═══ Source records ═══
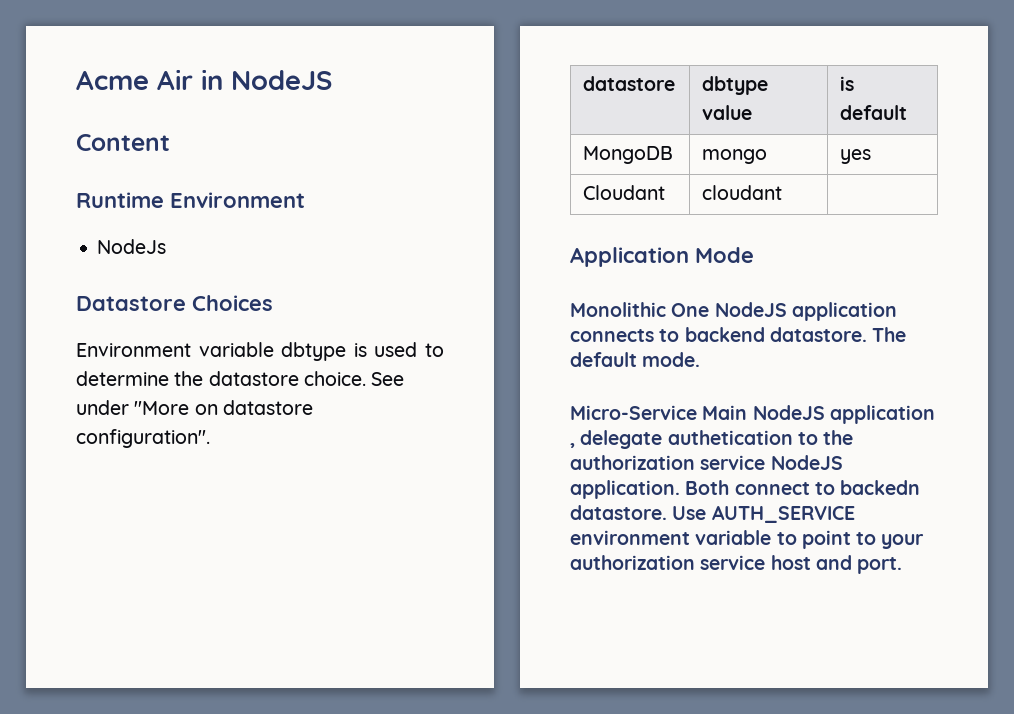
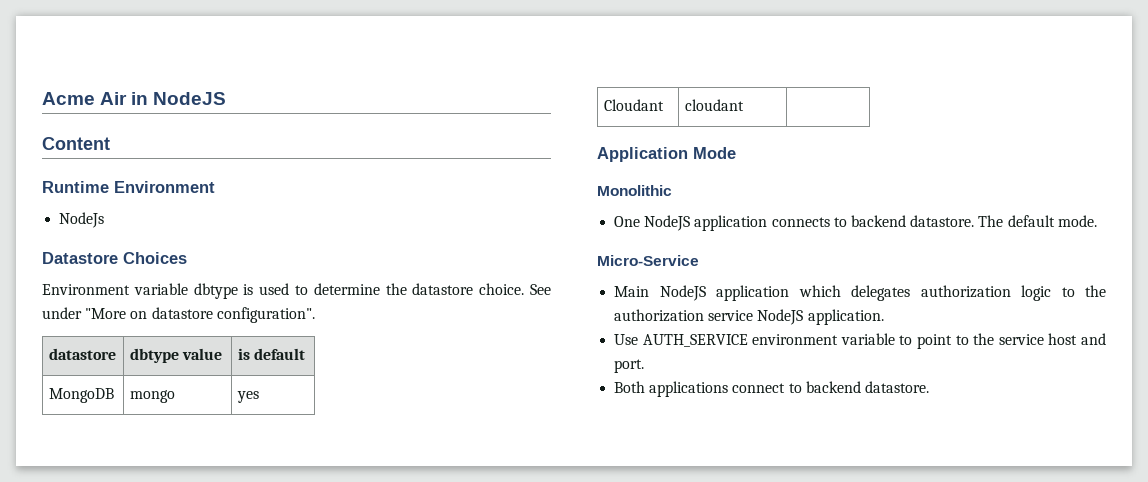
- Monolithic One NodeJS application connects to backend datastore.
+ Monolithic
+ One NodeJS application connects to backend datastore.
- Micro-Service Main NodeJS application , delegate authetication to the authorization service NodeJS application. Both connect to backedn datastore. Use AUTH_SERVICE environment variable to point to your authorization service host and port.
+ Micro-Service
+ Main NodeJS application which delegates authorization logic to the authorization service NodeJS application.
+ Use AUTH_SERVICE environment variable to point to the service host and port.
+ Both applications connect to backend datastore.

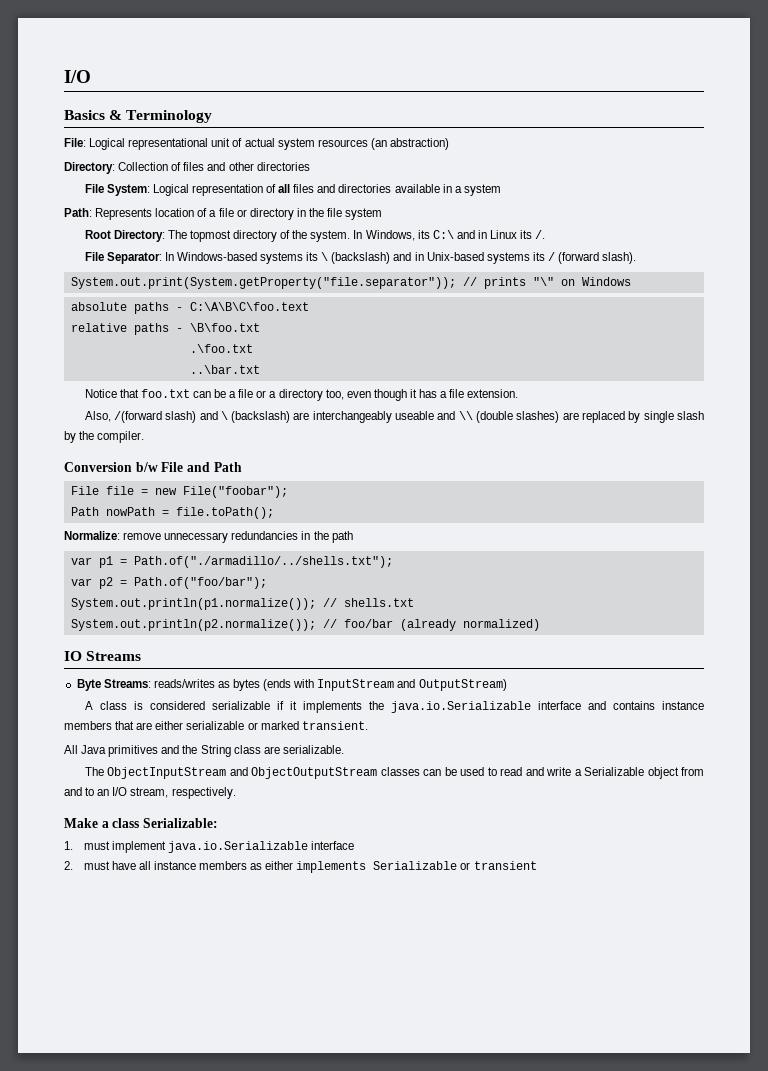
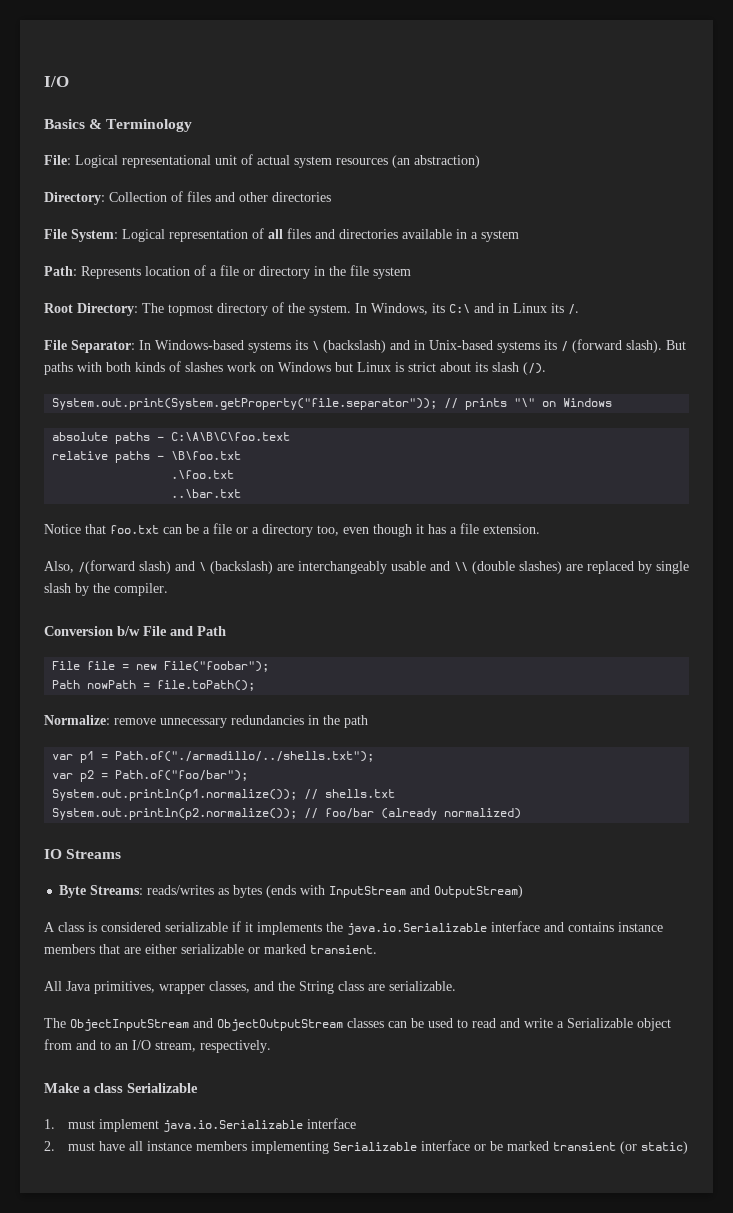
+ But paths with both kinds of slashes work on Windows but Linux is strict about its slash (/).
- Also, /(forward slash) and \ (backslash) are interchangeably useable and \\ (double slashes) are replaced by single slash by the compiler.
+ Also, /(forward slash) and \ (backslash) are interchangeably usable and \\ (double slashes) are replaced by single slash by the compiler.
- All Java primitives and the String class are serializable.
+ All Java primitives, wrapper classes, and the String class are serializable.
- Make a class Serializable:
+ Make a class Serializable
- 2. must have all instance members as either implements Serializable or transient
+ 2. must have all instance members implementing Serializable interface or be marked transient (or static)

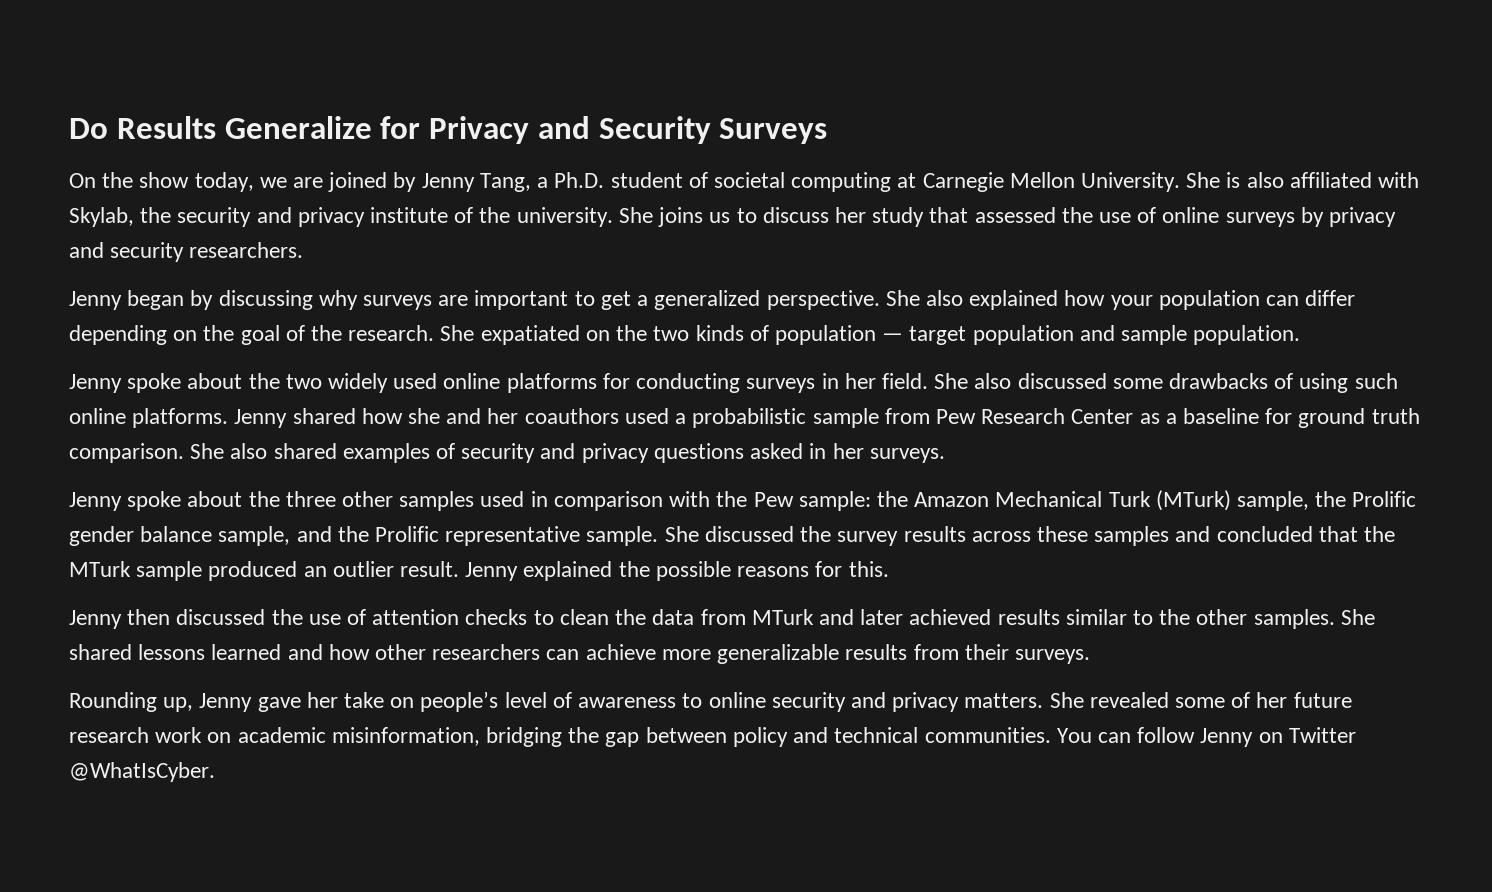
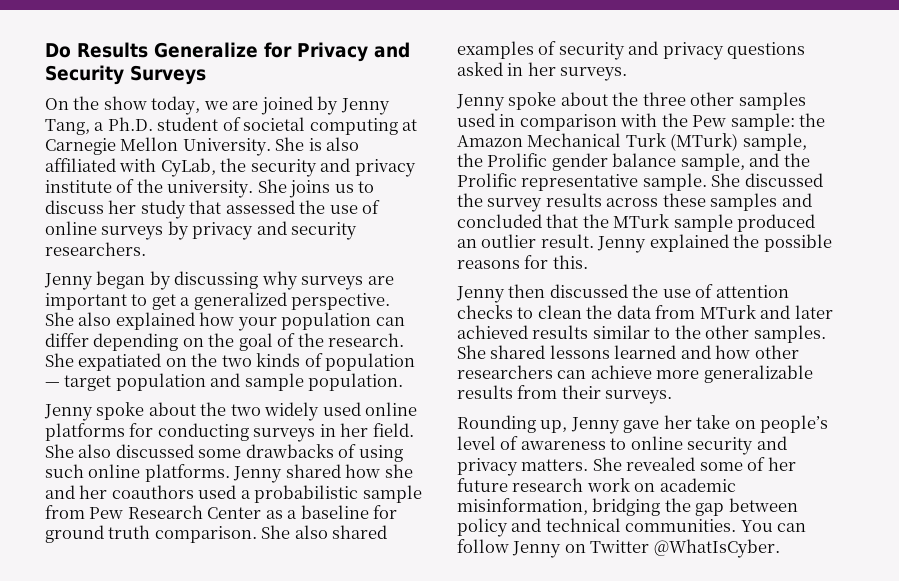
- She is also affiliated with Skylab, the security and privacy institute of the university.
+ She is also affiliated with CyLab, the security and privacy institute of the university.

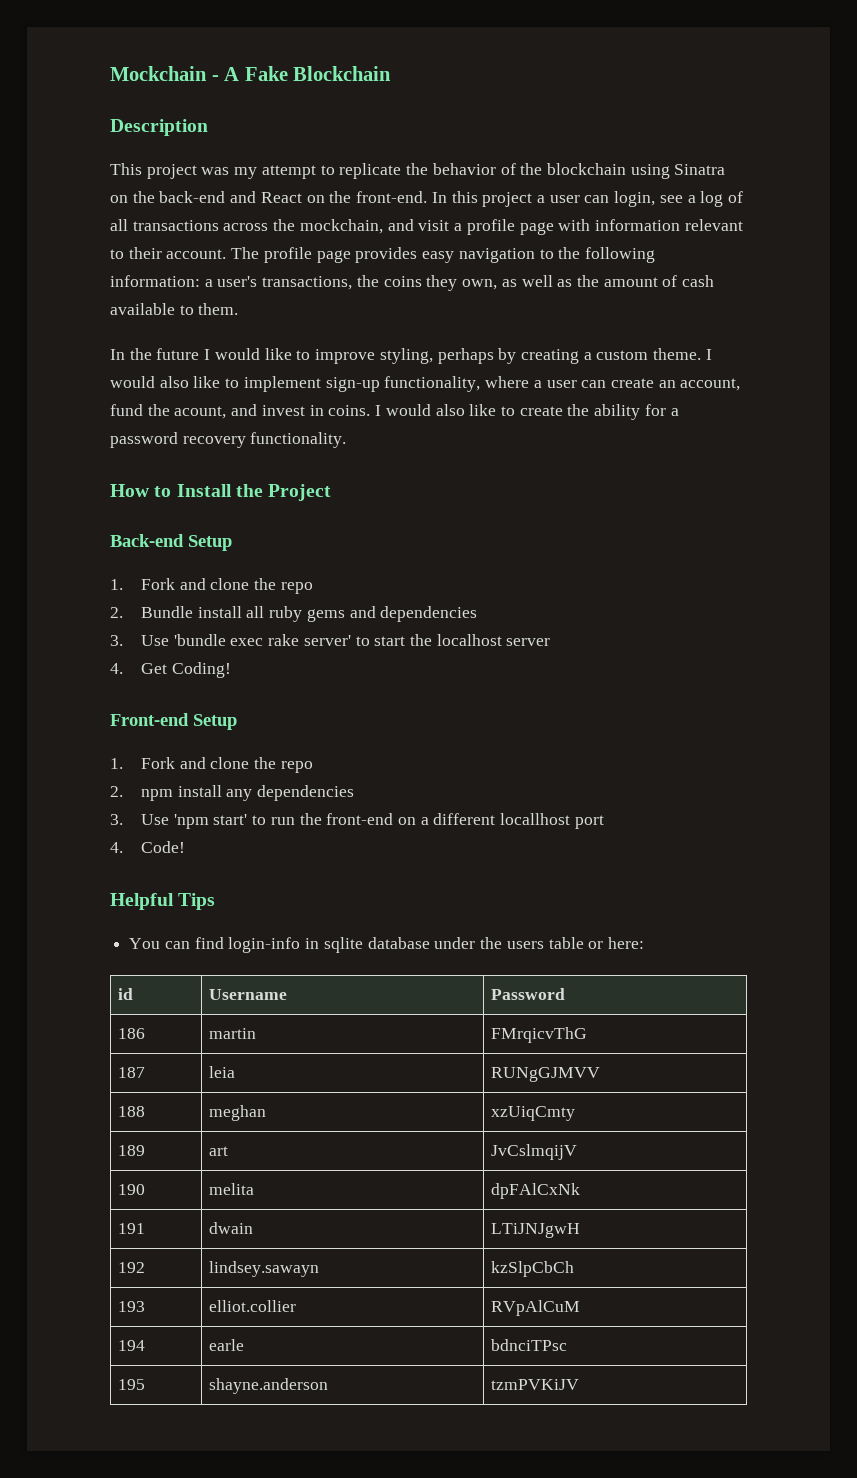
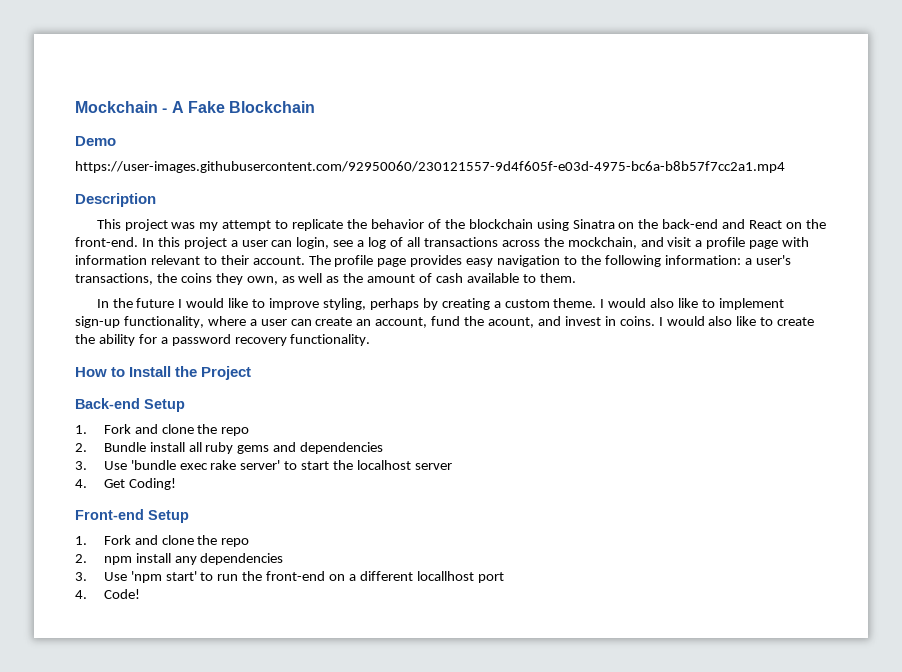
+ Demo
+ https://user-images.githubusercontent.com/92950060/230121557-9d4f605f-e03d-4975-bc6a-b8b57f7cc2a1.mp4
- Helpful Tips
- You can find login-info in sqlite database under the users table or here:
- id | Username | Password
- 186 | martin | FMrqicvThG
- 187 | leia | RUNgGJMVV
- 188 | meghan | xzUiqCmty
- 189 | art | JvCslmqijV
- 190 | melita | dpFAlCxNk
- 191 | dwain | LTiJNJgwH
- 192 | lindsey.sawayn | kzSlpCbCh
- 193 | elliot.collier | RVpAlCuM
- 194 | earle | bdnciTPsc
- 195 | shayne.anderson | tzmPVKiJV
═══
• _What the task asks_:
For the word "connects", find all matching lines in the entries above and copy them out.

• _Completed task_:
- Monolithic One NodeJS application connects to backend datastore.
+ One NodeJS application connects to backend datastore.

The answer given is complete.